Niraj Dalal, founder, 3A Capital Advisors reviews Saurabh Mukherjea's Gurus of Chaos

Published 9 years ago on Apr 03, 2015 3 minutes Read

Saurabh Mukherjea’s Gurus of Chaos is yet another addition to the books that preaches long-term investing. However, the book remains just that. The sum and substance fails to live up to its hype and is just a me-too in an already crowded shelf space. While the author does not offer any new big idea, a lot of the advice is mere repetition. They are mostly ideas any serious investor would have read before. In fact, I feel one would be better off reading Benjamin Graham, Peter Lynch or Anthony Bolton for a more in-depth analysis of value investing and its tenets. 

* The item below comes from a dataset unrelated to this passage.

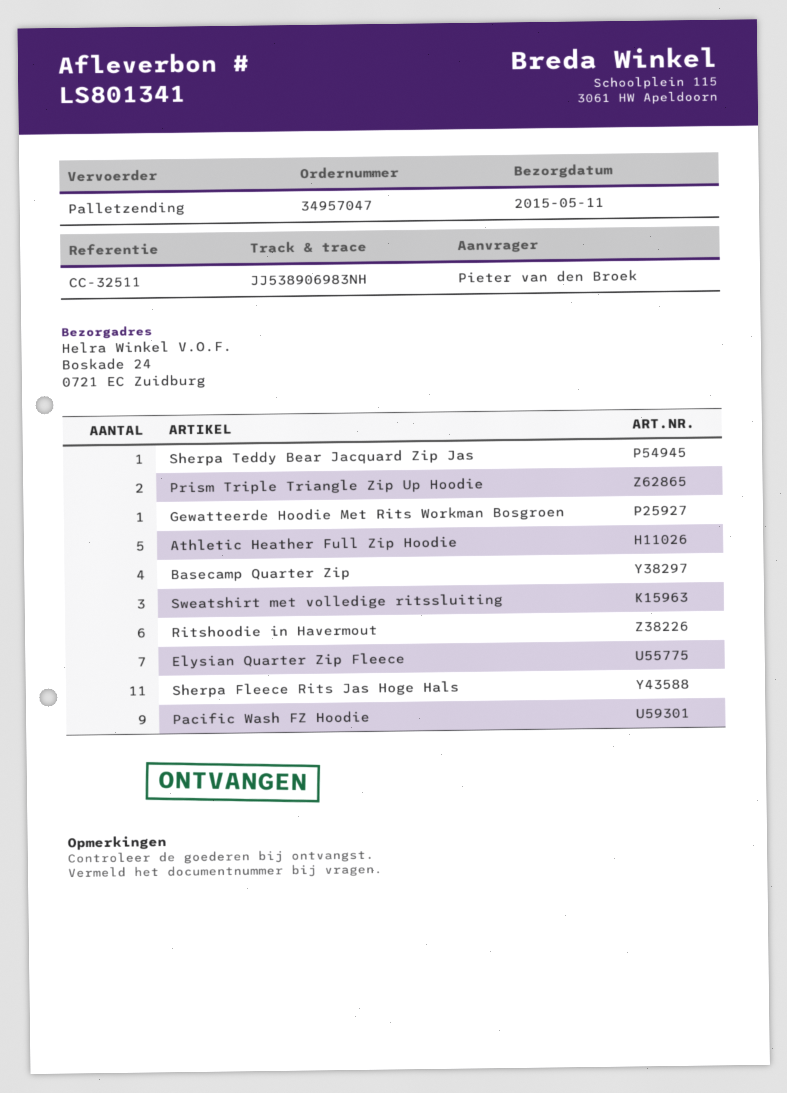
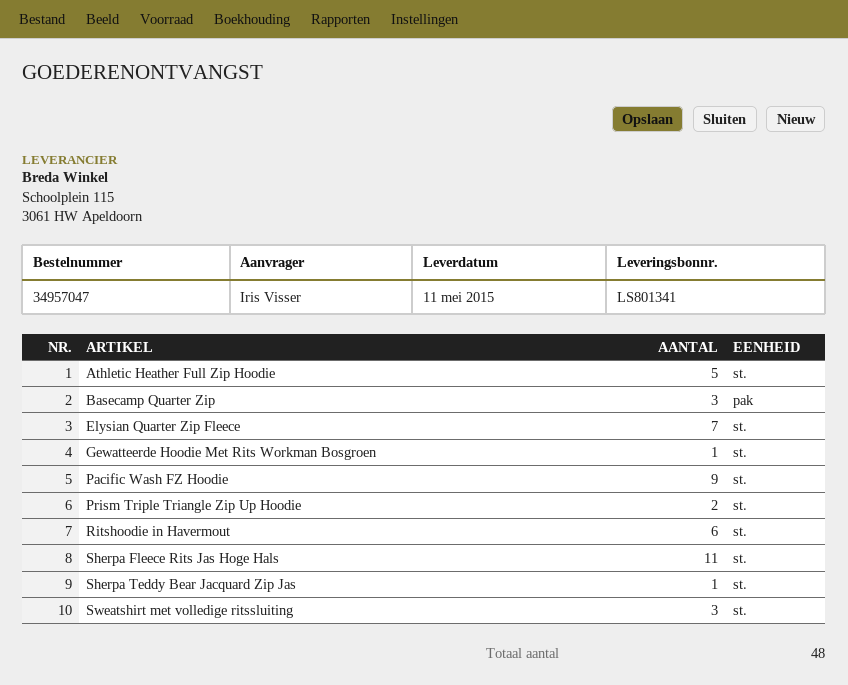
ordered by: Pieter van den Broek -> Iris Visser
Basecamp Quarter Zip: 4 -> 3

Having said that, India is a very complex financial market. The average investor will find it extremely useful to refer to the nuggets of wisdom this book offers from professionals to develop an investing approach tailored to the Indian market. There are enough rules here to help an inexperienced investor navigate the pitfalls of investing. 

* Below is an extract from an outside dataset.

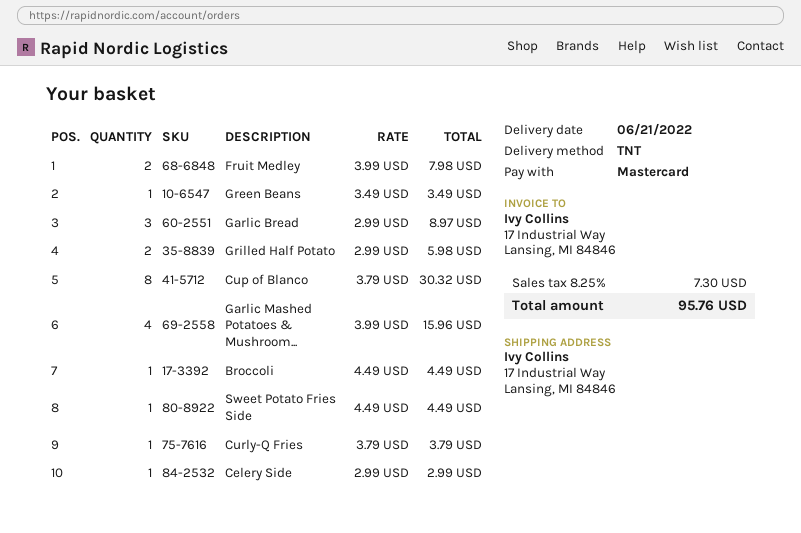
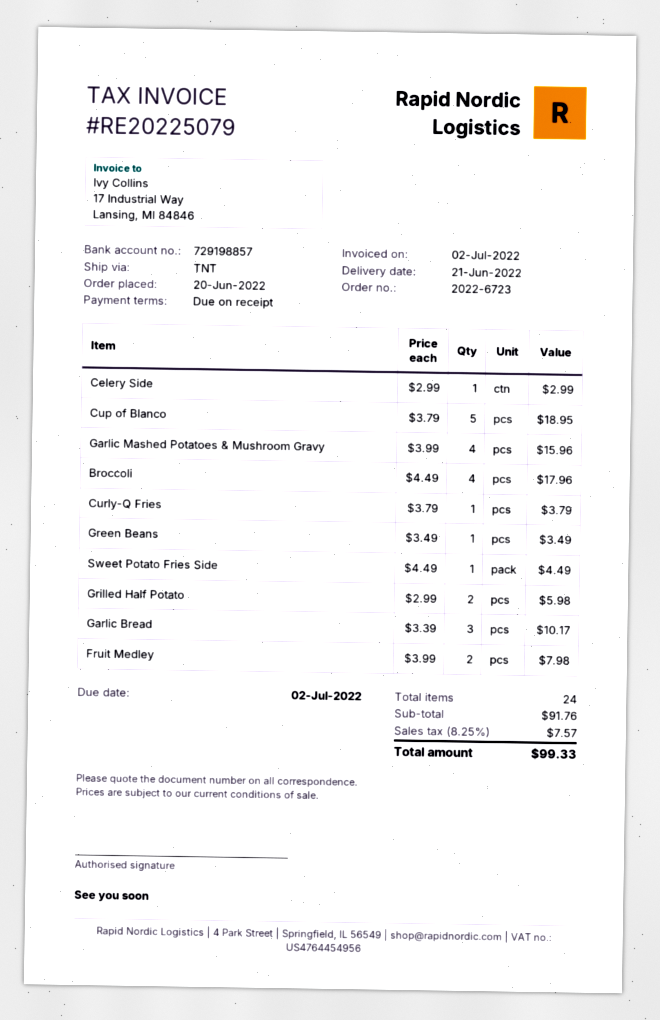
Garlic Bread: 3 x 2.99 = 8.97 -> 3 x 3.39 = 10.17
Cup of Blanco: 8 x 3.79 = 30.32 -> 5 x 3.79 = 18.95
Broccoli: 1 x 4.49 = 4.49 -> 4 x 4.49 = 17.96
tax: 8.25% = 7.30 -> 8.25% = 7.57
total: 95.76 -> 99.33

The key highlights of the book are the interviews with some high-quality investors and fund managers. Their wisdom, story and evolution are enlightening and inspiring. The author clearly has access to some of the best brains in the industry. 

In the book, Alroy traces the history of Indian brokerages over the last two decades and how his own investment philosophy has evolved over time to a very specific process. Akash talks about meaningful positions way back in the 90s and how those shaped his thinking. Also, Sanjay Bhattacharyya’s ideas on when to exit a stock is a must-read. 

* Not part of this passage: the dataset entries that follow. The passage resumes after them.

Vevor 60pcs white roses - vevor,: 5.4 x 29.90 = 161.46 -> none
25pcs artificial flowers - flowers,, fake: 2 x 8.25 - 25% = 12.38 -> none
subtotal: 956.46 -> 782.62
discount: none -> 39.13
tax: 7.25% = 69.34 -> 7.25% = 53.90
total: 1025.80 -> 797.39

The author stresses on the Indian context, which resonates well with the Indian reader, who is usually brought up on value investing books that talk about foreign companies and concepts. He shares his understanding of Indian corporates and their mindset in a lucid manner. He has explained various value investing concepts through companies such as Asian Paints and TTK Prestige in a refreshing manner. 

The section on being a contrarian serves as a useful guide and the author’s advice on how to pick a company and to be a contrarian is valuable. Some other interesting learnings from the book include 10,000 hours of practice concept for investment professionals (referred from another book) and how valuation is one part of the entire game and how it’s important to understand business cycle, opportunity, management etc. 

To its credit, it is an easy-to-read book with a simple narrative, useful information and advice. At times, his advice borders on plain common sense, which an amateur might like. For the more advanced investor, there is little to take home. The book could have achieved a lot more given the author’s vast experience and access. One would have liked more in-depth interviews and more innovative advice, which is missing. What could have been a three-course meal ends up being a bland starter with a little bit of seasoning sprinkled on top.